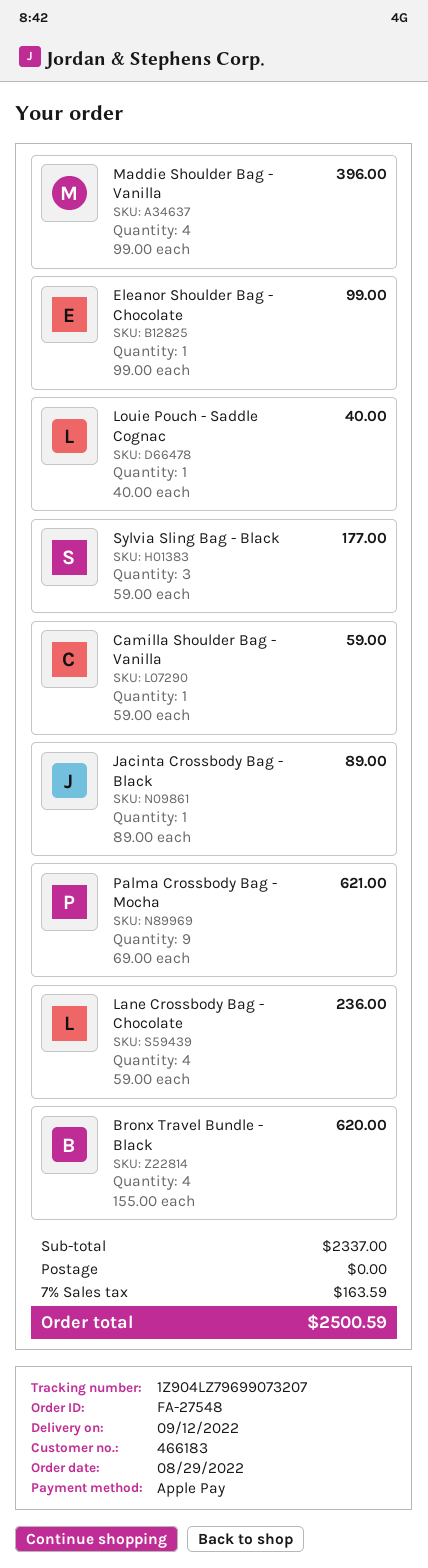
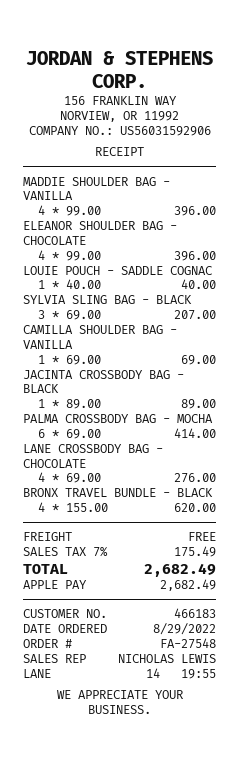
Eleanor Shoulder Bag - Chocolate: 1 x 99.00 = 99.00 -> 4 x 99.00 = 396.00
Sylvia Sling Bag - Black: 3 x 59.00 = 177.00 -> 3 x 69.00 = 207.00
Camilla Shoulder Bag - Vanilla: 1 x 59.00 = 59.00 -> 1 x 69.00 = 69.00
Palma Crossbody Bag - Mocha: 9 x 69.00 = 621.00 -> 6 x 69.00 = 414.00
Lane Crossbody Bag - Chocolate: 4 x 59.00 = 236.00 -> 4 x 69.00 = 276.00
tax: 7% = 163.59 -> 7% = 175.49
total: 2500.59 -> 2682.49

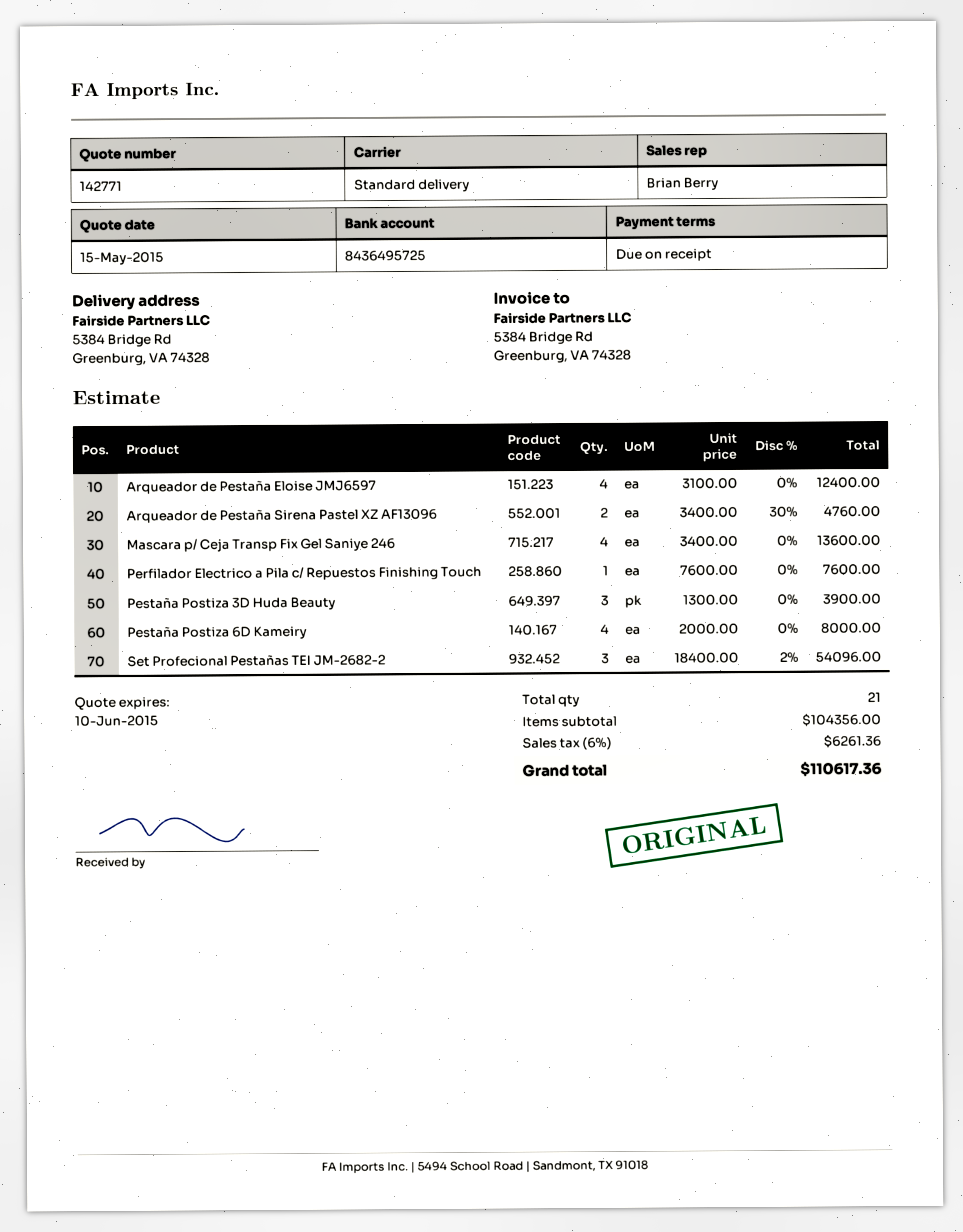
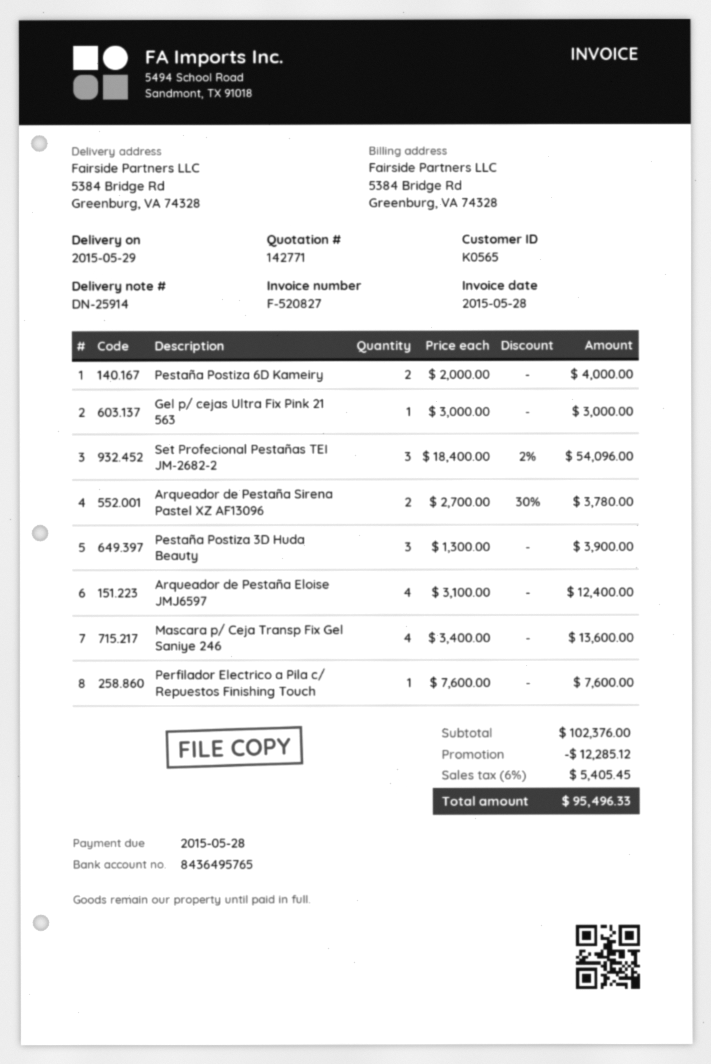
bank account: 8436495725 -> 8436495765
Arqueador de Pestaña Sirena Pastel XZ AF13096: 2 x 3400.00 - 30% = 4760.00 -> 2 x 2700.00 - 30% = 3780.00
Pestaña Postiza 6D Kameiry: 4 x 2000.00 = 8000.00 -> 2 x 2000.00 = 4000.00
Gel p/ cejas Ultra Fix Pink 21 563: none -> 1 x 3000.00 = 3000.00
subtotal: 104356.00 -> 102376.00
discount: none -> 12285.12
tax: 6% = 6261.36 -> 6% = 5405.45
total: 110617.36 -> 95496.33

== WHAT IS REQUIRED ==
Without the pictures, retype all of the data above exactly.

== EXERCISE ANSWER ==
Eleanor Shoulder Bag - Chocolate: 1 x 99.00 = 99.00 -> 4 x 99.00 = 396.00
Sylvia Sling Bag - Black: 3 x 59.00 = 177.00 -> 3 x 69.00 = 207.00
Camilla Shoulder Bag - Vanilla: 1 x 59.00 = 59.00 -> 1 x 69.00 = 69.00
Palma Crossbody Bag - Mocha: 9 x 69.00 = 621.00 -> 6 x 69.00 = 414.00
Lane Crossbody Bag - Chocolate: 4 x 59.00 = 236.00 -> 4 x 69.00 = 276.00
tax: 7% = 163.59 -> 7% = 175.49
total: 2500.59 -> 2682.49

bank account: 8436495725 -> 8436495765
Arqueador de Pestaña Sirena Pastel XZ AF13096: 2 x 3400.00 - 30% = 4760.00 -> 2 x 2700.00 - 30% = 3780.00
Pestaña Postiza 6D Kameiry: 4 x 2000.00 = 8000.00 -> 2 x 2000.00 = 4000.00
Gel p/ cejas Ultra Fix Pink 21 563: none -> 1 x 3000.00 = 3000.00
subtotal: 104356.00 -> 102376.00
discount: none -> 12285.12
tax: 6% = 6261.36 -> 6% = 5405.45
total: 110617.36 -> 95496.33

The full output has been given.